Bolivianos 'nascem' em Cáceres
Por O Globo
17/10/2012 - 14:00
San Juan de Corralito é um daqueles lugares esquecidos pela
civilização. Uma fileira de barracos feitos de tábuas desiguais
margeia o rio que separa Brasil e Bolívia. Nas vendinhas, produtos
básicos são comercializados ao som de Michel Teló nos alto-falantes.
No paupérrimo povoado boliviano, o número de “brasileiros” vem
crescendo. As bolivianas grávidas cruzam os limites do país para dar à
luz na cidade de Cáceres, no Mato Grosso, de forma a garantirem aos
seus bebês uma cidadania com mais direitos. E não é só isso. A fim de
driblar uma vida miserável, os bolivianos adultos obtêm a
nacionalidade brasileira por meio de uma certidão de nascimento
tardia. Com isso, eles conseguem receber o Bolsa Família e até a
aposentadoria pelo INSS, no Brasil, apesar de continuarem a viver na
pátria de origem.
— Você não veio do Brasil para me deixar mal com meus vizinhos, né?! —
afirma um morador da vila boliviana, que não quis ser identificado,
mas que confirma a história. — Tem muita gente que nasceu aqui, mas
conseguiu o documento brasileiro e recebe uma aposentadoria.

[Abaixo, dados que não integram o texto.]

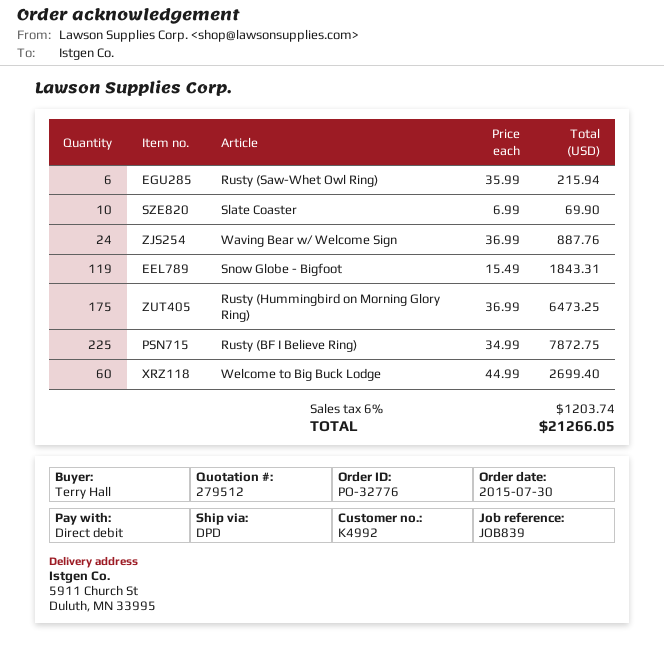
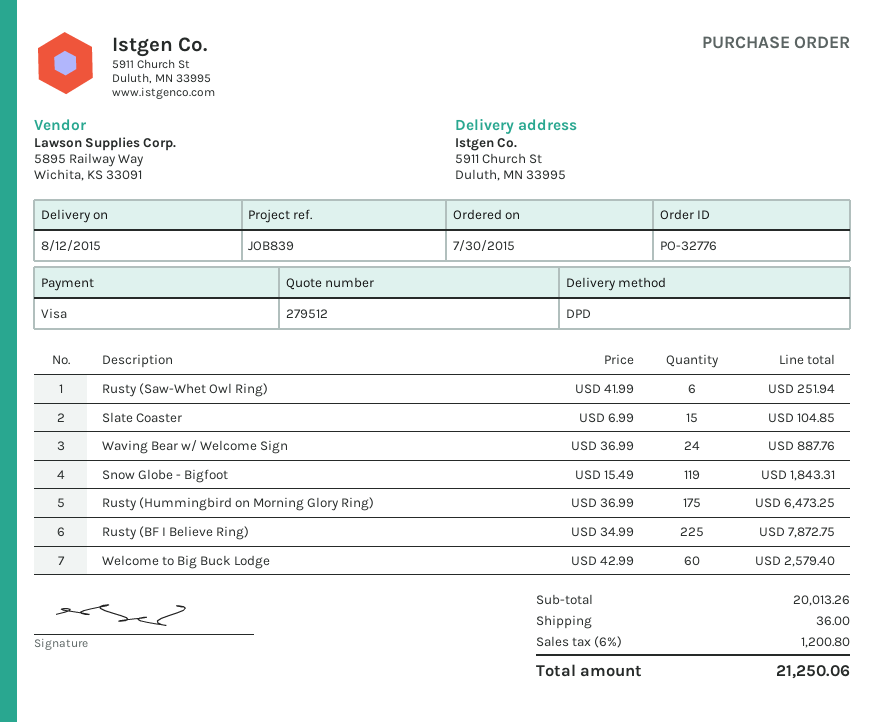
payment method: direct debit -> Visa
Rusty (Saw-Whet Owl Ring): 6 x 35.99 = 215.94 -> 6 x 41.99 = 251.94
Slate Coaster: 10 x 6.99 = 69.90 -> 15 x 6.99 = 104.85
Welcome to Big Buck Lodge: 60 x 44.99 = 2699.40 -> 60 x 42.99 = 2579.40
shipping: none -> 36.00
tax: 6% = 1203.74 -> 6% = 1200.80
total: 21266.05 -> 21250.06

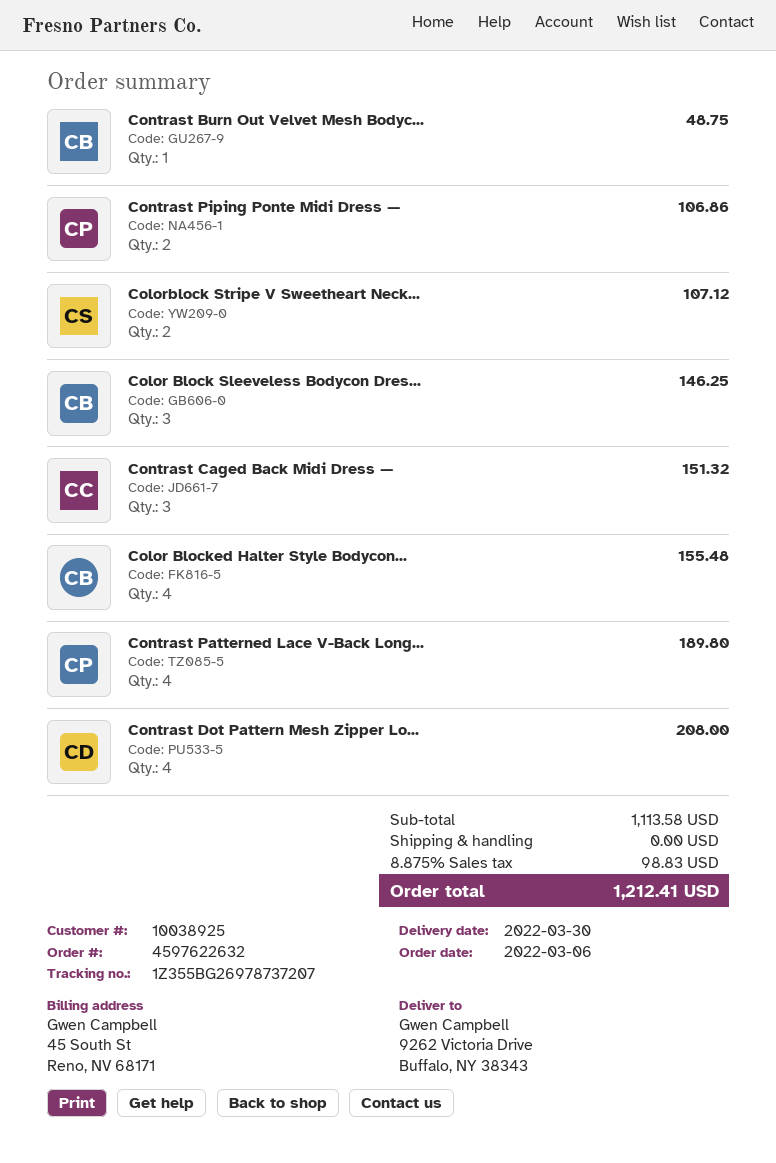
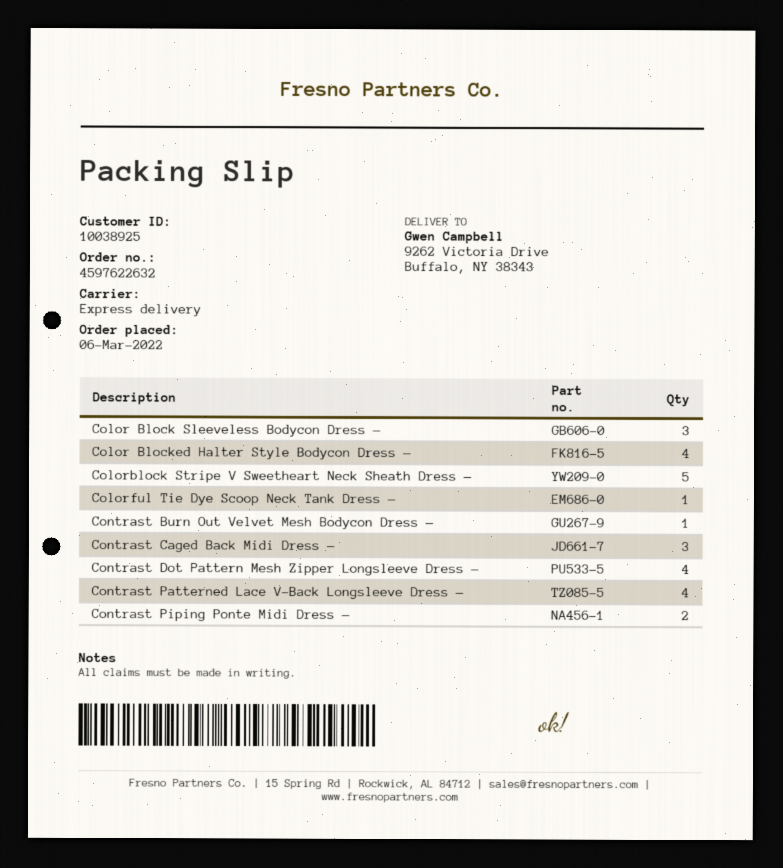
Colorblock Stripe V Sweetheart Neck...: 2 -> 5
Colorful Tie Dye Scoop Neck Tank Dress —: none -> 1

Esse boliviano não acha certo fazer isso, mas entende quem usa esse
recurso para melhorar de vida, porque a assistência do governo de seu
país é precária. O “Bolsa Família” boliviano, pago para aqueles que
mantêm o filho caçula na escola, é de apenas R$ 70 por ano. Ele, que é
pai, viu os filhos mais velhos fazerem as malas e partirem para o
Brasil. E assiste aos mais novos traçarem os mesmos planos.
A cem quilômetros da fronteira com a Bolívia, o cartório da cidade de
Cáceres recebe cerca de três pedidos por mês dessas certidões de
nascimento tardias. Segundo Juliano Alves Machado, oficial de registro
civil do município, frequentemente os bolivianos requerem o documento.
Quando há evidências de que o pedido foi feito por um estrangeiro, o
processo é encaminhado à Justiça.
ATÉ 500 mil ilegais
Apenas três processos foram julgados improcedentes neste ano. Um deles
datava de 1994. Nele, a pessoa que se dizia brasileira nem sabia falar
português. Fontes dos dois lados da fronteira confirmam que vem
crescendo o número de bolivianos que vão até Cáceres para conseguir o
documento. E eles voltam todo os meses para sacar os benefícios do
governo brasileiro.
— Nós já sabemos disso — afirmou ao GLOBO o ministro da Justiça, José
Eduardo Cardozo, com relação ao pagamento de aposentadoria e outros
benefícios para estrangeiros que vivem fora do Brasil.
Protagonista do crescimento econômico na América do Sul e com um
mercado de trabalho ainda aquecido, o Brasil nunca atraiu tantos
imigrantes. Já há 1,54 milhão de estrangeiros vivendo legalmente no
país. Com relação aos ilegais, não há registros precisos, mas as
estimativas chegam a 500 mil. O governo é mais conservador e prefere
adotar as projeções feitas pela Conferência Nacional dos Bispos do
Brasil (CNBB), de 150 mil ilegais.
As crianças bolivianas cruzam a fronteira todos os dias para estudar
na escola do Exército Brasileiro. Não há restrições para estrangeiros
frequentarem escolas públicas aqui. O taxista Benedito da Silva
assiste ao vaivém das crianças enquanto espera passageiros do lado
brasileiro da fronteira, no povoado de Corixa. Ganha R$ 150 por viagem
até Cáceres. Ele leva bolivianos que querem comprar comida e volta com
sacoleiros em busca das quinquilharias do outro lado.
— Quando o dólar está bom, faço três viagens por dia.
Em Cáceres, a bioquímica boliviana Zulma Chuque trabalha como camelô.
Vende sapatos da Bolívia, mas sonha em trabalhar em um laboratório e
diz que já deu entrada nos papéis para obter o reconhecimento de seu
diploma. Quando ouve a pergunta sobre sua situação como imigrante,
interrompe a entrevista e diz que não quer ser fotografada.